U2 India Concert: A Retirement Pit Stop for Rock Stars Past Their Prime?


U2 India Concert: A Retirement Pit Stop for Rock Stars Past Their Prime?

Illustration: Reynold Mascarenhas


Indian culture teaches us to respect our elders at all costs. This is why you must refrain from throttling that annoying grey-haired relative who seems to turn up at your house at least once a year to comment on your weight and marital status, and touch their feet instead. Our reverence for old age could go some way toward explaining the mass hysteria surrounding the announcement that Rock & Roll Hall of Fame inductees U2 are bringing their Joshua Tree world tour to India in December.

Before we begin, let’s give some credit where it’s due – U2 are true rock legends, and command a massive fan base across the world, India included. For many, this announcement is the end of a long wait. But what’s also true is that U2’s maiden Indian appearance is coming around 15 years too late. Of course, die-hard fans will say, “Better late than never,” but compared to some of the other acts that have been making their way to India to perform in recent years, there’s no denying U2 are practically ancient.

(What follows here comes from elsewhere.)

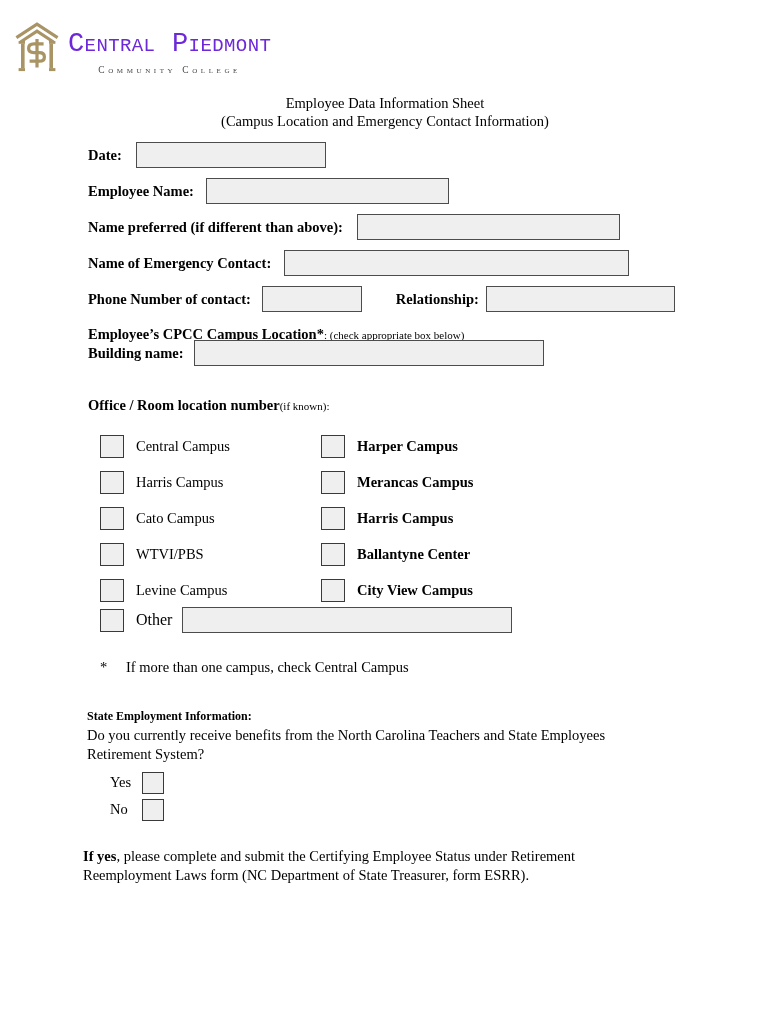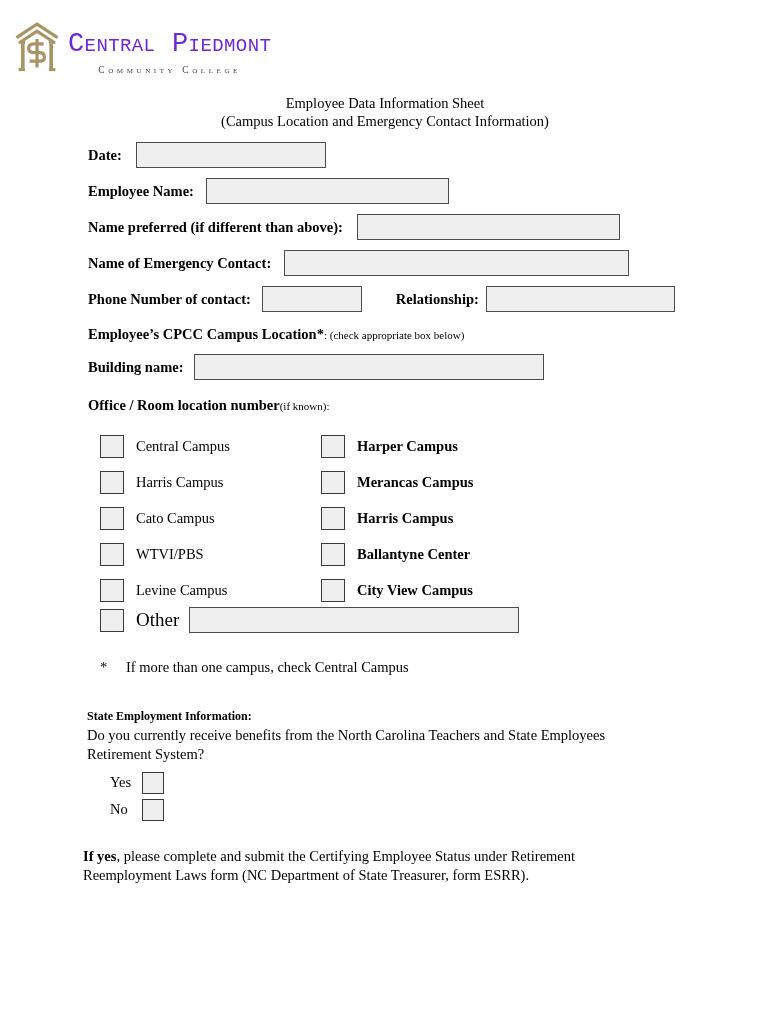"Building name:" div.row { top: 354px -> 340px }
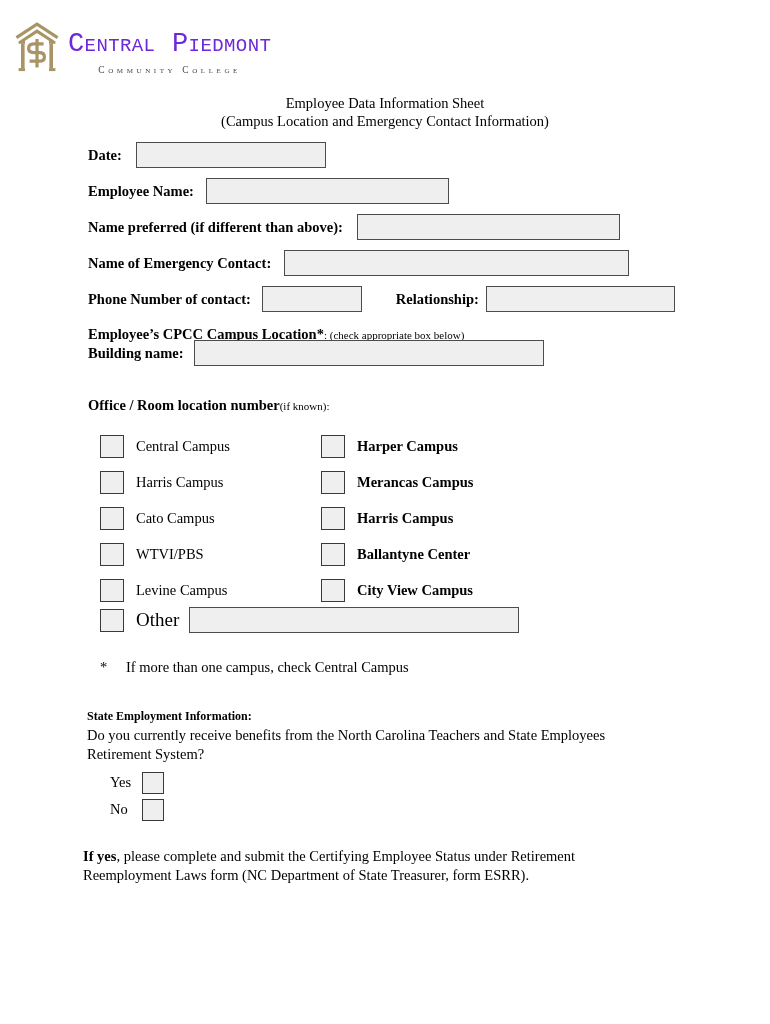"Other" #other-label { font-size: 19px -> 16px }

Consider this: in the weeks leading to U2’s show in Mumbai, there will be other gigs in the city also headlined by international artists, all of whom are decades younger and more relevant today than the Irish rockers. In October, there is a festival where Mura Masa is the main attraction, and November has Katy Perry and Dua Lipa performing in the same venue that U2 will play in December. Out of these three acts, only Perry was alive when U2 released The Joshua Tree – the album they are playing on this tour – and even she was only three years old. Meanwhile, the combined age of U2’s four members is 233 years, with their 57-year-old drummer Larry Mullen Jr. being the sprightly young lad of the group.

This is not ageism. Nobody is saying that U2’s age is a detriment to the quality of show they will put up for fans. But we can’t help but feel a sense of déjà vu at this announcement, since it’s a reminder of the days when international artists came to Mumbai only in the twilight of their careers. Barring a few notable exceptions like Michael Jackson, most foreign acts visited India years after their drawing power had diminished. Take Shaggy, who was a Grammy-winning reggae sensation in the late ’90s and early ’00s. Last year, he played a concert in Phoenix Market City Kurla, a far cry from the sold-out stadiums of his prime.

But what’s also true is that U2’s maiden Indian appearance is coming around 15 years too late.

The list of acts guilty of the same crime as U2 is long, and features some illustrious names. From Metallica, to Carlos Santana, and even Pink Floyd’s Roger Waters, many a storied and glorious career has entered its autumn years before Indian audiences. The most egregious offenders, and arguably the ones who set the trend, are probably Iron Maiden, who already had 14 albums in their back catalogue by the time they made their first Indian appearance in 2007. The concerts themselves were passable (except for Metallica in Delhi, which was such a clusterfuck that the band didn’t even take the stage), but they were hardly cutting-edge entertainment; more like a nostalgic diversion. For instance, Axl Rose showed for a “Guns N’ Roses” concert, without any of the other original GnR members, providing those ticket-holders willing to overlook his has-been quality with a pleasant trip down memory lane.

Coming back to U2, this concert feels even more dated, because they aren’t promoting a new album, but instead touring for 1987’s The Joshua Tree. For a frame of reference, in 1987, Anil Kapoor was trying to dodge the colour red in Mr India. This means that U2 will be playing songs that are crowd-pleasing classics – another way of saying they’ll be playing songs you’ve already heard a million times.

However, given how U2 are such sentimental favourites for so many people, it is refreshing to hear people discussing the band with some excitement again. The last time they were in the news was in 2014, for releasing an album that auto-downloaded itself into people’s iTunes accounts and refused to be deleted. Songs of Innocence was a worldwide violation of consent, and the presumptuous attitude that U2 displayed in thinking their album was something every iTunes user had to have led to them receiving a lot of bad press and becoming the butt of many jokes. Five years later, it’s good to see that most people have gotten over that, and are excited to see the band play in December. Voluntarily, this time.